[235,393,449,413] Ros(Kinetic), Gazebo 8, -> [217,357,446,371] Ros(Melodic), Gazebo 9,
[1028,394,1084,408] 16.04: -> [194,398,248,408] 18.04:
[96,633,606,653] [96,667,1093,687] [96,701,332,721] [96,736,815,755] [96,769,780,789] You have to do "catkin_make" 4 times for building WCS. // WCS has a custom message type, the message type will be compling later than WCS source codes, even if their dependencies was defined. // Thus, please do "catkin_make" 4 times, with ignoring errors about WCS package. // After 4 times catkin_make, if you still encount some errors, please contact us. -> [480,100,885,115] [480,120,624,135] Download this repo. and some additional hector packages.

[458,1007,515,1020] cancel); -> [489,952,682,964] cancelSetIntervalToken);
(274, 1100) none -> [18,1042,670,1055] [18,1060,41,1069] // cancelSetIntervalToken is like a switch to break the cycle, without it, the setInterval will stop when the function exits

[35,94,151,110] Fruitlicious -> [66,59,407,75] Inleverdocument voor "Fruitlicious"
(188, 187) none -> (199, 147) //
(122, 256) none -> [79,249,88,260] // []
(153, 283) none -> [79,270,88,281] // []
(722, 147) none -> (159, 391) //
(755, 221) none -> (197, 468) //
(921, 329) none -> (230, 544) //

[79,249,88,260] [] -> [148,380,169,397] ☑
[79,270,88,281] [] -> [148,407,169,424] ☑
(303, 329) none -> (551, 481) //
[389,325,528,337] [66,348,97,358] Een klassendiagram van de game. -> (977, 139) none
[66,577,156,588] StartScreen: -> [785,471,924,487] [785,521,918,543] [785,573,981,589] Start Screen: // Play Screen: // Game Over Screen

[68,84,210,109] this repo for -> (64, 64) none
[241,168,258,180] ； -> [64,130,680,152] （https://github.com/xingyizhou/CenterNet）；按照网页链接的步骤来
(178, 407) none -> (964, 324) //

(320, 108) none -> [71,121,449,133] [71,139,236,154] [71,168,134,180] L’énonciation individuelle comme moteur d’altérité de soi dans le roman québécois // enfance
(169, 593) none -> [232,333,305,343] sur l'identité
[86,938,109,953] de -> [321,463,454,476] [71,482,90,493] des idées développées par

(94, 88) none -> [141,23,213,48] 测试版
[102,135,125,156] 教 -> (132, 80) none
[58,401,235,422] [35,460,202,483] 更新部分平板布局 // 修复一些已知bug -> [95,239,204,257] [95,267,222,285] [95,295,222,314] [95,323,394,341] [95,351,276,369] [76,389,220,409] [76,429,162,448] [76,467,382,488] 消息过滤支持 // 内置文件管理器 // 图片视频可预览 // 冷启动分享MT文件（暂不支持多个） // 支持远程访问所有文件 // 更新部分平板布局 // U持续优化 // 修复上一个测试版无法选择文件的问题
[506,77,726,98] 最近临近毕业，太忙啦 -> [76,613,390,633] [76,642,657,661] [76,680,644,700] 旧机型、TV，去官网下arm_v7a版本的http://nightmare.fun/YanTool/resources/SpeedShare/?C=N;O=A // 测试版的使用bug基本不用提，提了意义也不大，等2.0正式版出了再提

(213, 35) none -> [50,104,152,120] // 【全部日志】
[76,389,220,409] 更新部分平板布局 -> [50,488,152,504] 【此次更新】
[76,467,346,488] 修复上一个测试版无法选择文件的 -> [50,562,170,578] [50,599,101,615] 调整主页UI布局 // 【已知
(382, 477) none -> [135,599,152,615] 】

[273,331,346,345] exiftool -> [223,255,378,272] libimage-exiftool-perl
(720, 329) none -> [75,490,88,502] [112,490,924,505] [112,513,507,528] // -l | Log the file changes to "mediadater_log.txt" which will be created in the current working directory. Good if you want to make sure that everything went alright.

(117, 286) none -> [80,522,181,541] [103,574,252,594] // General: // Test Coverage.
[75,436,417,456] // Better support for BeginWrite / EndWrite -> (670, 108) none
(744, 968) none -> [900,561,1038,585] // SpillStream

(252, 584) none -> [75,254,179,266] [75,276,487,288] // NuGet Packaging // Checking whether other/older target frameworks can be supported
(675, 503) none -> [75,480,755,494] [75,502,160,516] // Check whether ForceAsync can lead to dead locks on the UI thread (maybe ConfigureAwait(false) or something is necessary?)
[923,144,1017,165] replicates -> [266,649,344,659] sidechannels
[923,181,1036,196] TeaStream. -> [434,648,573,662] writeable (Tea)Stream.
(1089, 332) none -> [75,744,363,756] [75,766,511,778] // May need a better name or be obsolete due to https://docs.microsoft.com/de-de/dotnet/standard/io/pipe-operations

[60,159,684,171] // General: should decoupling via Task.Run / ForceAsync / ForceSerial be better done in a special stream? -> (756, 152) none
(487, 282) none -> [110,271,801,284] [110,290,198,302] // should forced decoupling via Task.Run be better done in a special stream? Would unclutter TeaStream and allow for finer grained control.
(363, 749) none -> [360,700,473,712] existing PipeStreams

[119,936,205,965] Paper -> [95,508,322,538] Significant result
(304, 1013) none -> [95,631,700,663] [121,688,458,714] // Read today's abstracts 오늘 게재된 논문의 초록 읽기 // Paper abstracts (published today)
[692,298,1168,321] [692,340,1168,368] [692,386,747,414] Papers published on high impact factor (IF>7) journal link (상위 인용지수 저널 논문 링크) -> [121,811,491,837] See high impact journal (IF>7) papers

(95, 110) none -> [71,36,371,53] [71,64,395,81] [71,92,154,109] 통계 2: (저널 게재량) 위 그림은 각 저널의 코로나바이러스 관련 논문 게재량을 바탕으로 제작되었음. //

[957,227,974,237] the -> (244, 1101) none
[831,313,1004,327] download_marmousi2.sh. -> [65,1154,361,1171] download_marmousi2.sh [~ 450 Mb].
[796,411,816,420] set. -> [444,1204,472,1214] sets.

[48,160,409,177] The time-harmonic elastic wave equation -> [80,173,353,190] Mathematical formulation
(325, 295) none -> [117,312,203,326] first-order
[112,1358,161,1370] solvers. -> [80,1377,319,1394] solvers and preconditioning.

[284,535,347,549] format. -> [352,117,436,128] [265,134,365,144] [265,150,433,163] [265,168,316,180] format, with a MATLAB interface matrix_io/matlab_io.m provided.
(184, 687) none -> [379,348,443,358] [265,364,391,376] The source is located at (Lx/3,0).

------------------------------------------------------------

What to produce:
In the listing above, find the line with "[58,401,235,422] [35,460,202,483] 更新部分平板布局" and the line with "(213, 35) none -> [50,104,152,120] // 【全部日志】". Output those two lines and every line between them, exactly as written.

Exercise response:
[58,401,235,422] [35,460,202,483] 更新部分平板布局 // 修复一些已知bug -> [95,239,204,257] [95,267,222,285] [95,295,222,314] [95,323,394,341] [95,351,276,369] [76,389,220,409] [76,429,162,448] [76,467,382,488] 消息过滤支持 // 内置文件管理器 // 图片视频可预览 // 冷启动分享MT文件（暂不支持多个） // 支持远程访问所有文件 // 更新部分平板布局 // U持续优化 // 修复上一个测试版无法选择文件的问题
[506,77,726,98] 最近临近毕业，太忙啦 -> [76,613,390,633] [76,642,657,661] [76,680,644,700] 旧机型、TV，去官网下arm_v7a版本的http://nightmare.fun/YanTool/resources/SpeedShare/?C=N;O=A // 测试版的使用bug基本不用提，提了意义也不大，等2.0正式版出了再提

(213, 35) none -> [50,104,152,120] // 【全部日志】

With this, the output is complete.